In fact, three of the 81 eunuchs lived to be over 100 years old which put the rate of “centenarians,” or those that lived for a century or more, at almost 130 times above that of other men.
However, this study did not establish a causal link, and there are caveats: the study didn’t adjust for lifestyle factors like diet and exercise.
Eunuchs in the study were privileged in the sense that the Korean Chosun dynasty used eunuchs for important positions like guarding the palace and managing food stores. In fact, it is likely they were the only non-royal men allowed to spend the night in the palace.
Also, there’s the fact that eunuchs, unable to have children of their own, would often raise young eunuchs. This may have helped refine whatever lifestyle choices they were making that kept them alive and perpetuated the cycle.
However, when not at the palace, the conditions in which eunuchs lived were largely the same as non-eunuch males which means that lifestyle factors may not account for the considerable increase.
Also, there’s the fact that there are other studies that have shown, for instance, that mentally impaired men of more recent times who were castrated tended to live up to 14 years longer. To the counter argument, though, comparing castrato versus non-castrato singers shows no difference in lifespan from the male average of their period even though they lived fairly comfortable lives.
Still, all that said, this new study has pointed to a tantalizing avenue for future research.
It’s an established fact that women tend to live longer than men. This, coupled with other evidence and now factoring in the evidence that eunuchs, who were castrated before the onset of puberty, seemed to live longer, has led the study’s authors to muse that it may be male sex hormones like testosterone that shorten the male lifespan.
The researchers said the hormones could weaken the immune system or damage the heart.
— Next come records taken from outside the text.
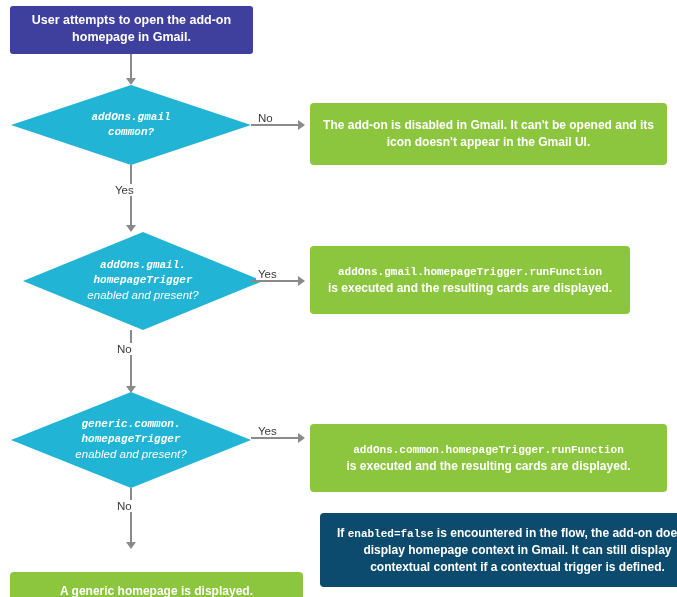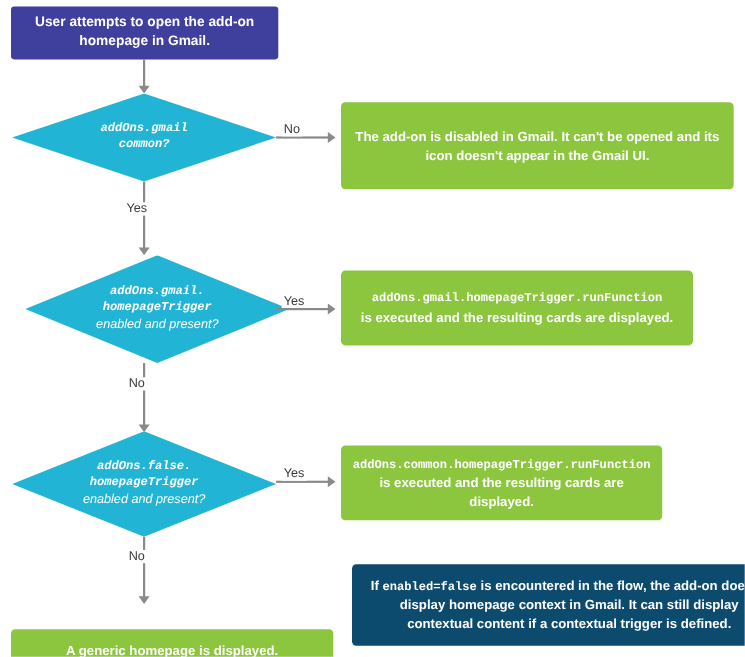"The add-on is disabled in" div.node { height: 79px -> 62px; top: 93px -> 103px }
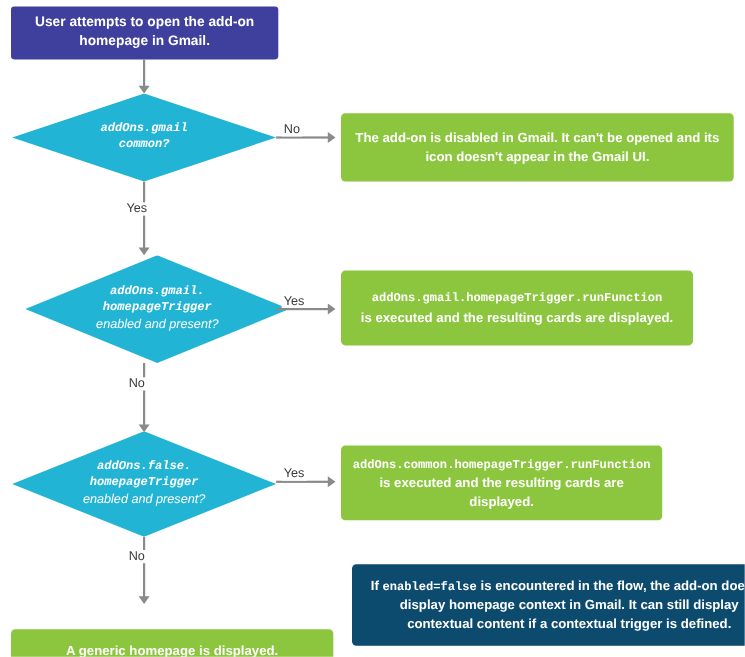"addOns.false." div.mono { text: addOns.false -> generic.common }
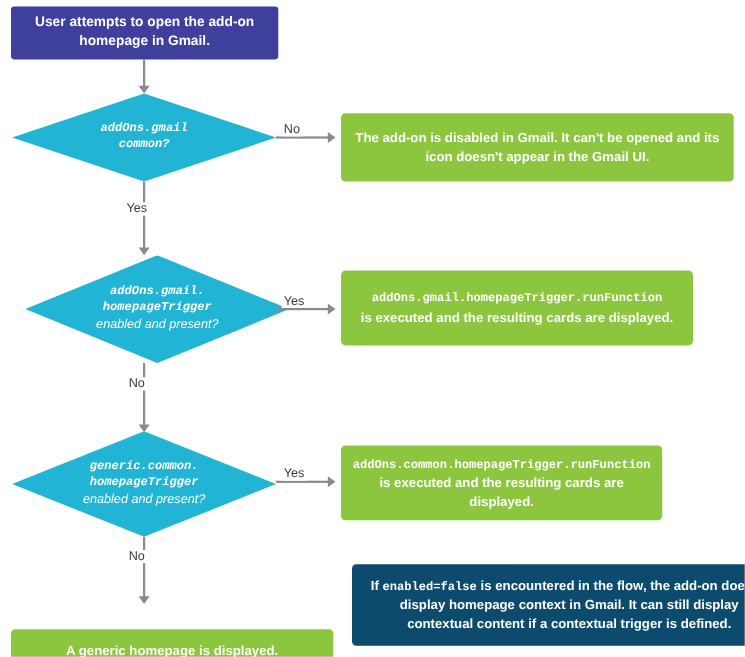"addOns.common.homepageTrigger.runFunctio" div.node { top: 405px -> 424px; width: 292px -> 357px }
Castration would prevent most of the hormone from being produced, protecting the body from any damaging effect and prolonging lifespan.
Dr Min said: “It is quite possible that testosterone reduction therapy extends male lifespan, however, we may need to consider the side effects of it, mainly reduction of sex drive in males.
Dr David Clancy, from the University of Lancaster, said: “The results are persuasive, but certainly not conclusive.”
Researchers have warned, though, that this is early-days research and not an established fact.
They also remind us that the process to becoming a eunuch is very unpleasant. They warn, too, that using drugs to reduce male sex hormones would be a flawed approach as it would have no impact on overall life-span post puberty and may dramatically reduce quality of life — sex drive, for instance, would decrease.
Men: you may cease cradling your precious man parts and go jump on the treadmill.
A good diet and frequent exercise is still the recommended course if you plan on living until you’re long in the tooth.